* About this task *
Scan each line of the entries below for the word "Note" and count the ones where it appears. The answer is that number alone.

* Information given *
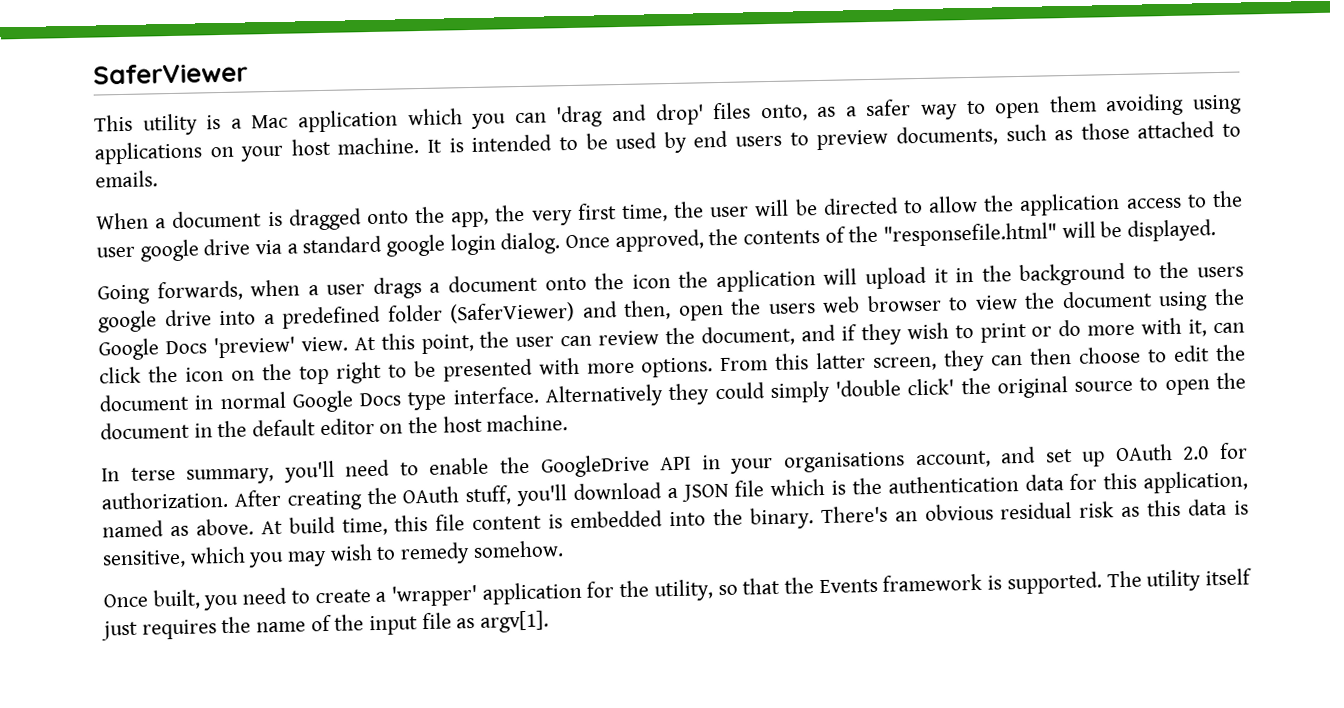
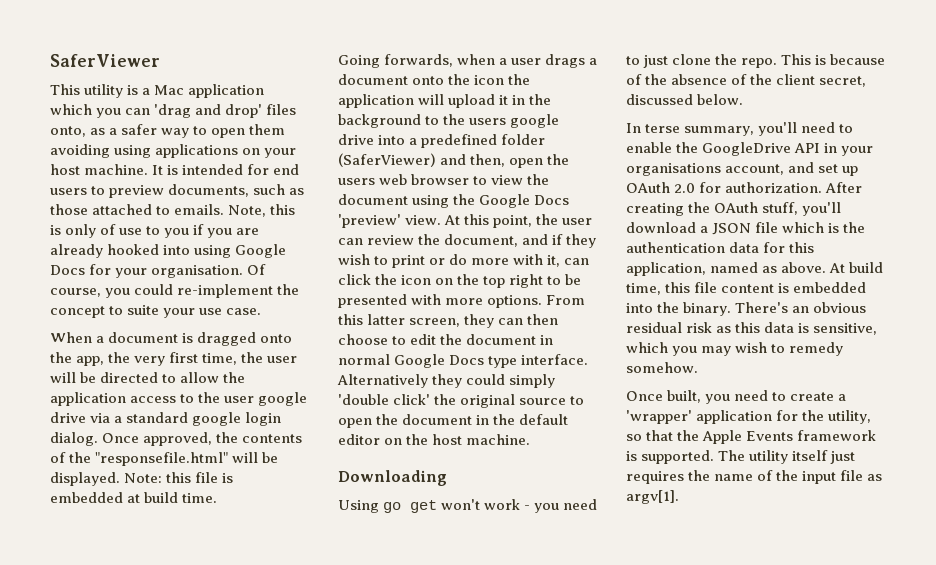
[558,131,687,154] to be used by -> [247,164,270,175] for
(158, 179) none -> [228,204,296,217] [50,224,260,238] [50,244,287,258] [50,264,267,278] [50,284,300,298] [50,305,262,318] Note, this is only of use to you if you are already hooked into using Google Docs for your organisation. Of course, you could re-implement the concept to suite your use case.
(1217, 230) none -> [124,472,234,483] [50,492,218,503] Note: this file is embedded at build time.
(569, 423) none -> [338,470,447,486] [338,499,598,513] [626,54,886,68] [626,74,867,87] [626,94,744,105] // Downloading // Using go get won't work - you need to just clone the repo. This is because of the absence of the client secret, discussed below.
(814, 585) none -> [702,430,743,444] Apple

* Solution to this exercise *
2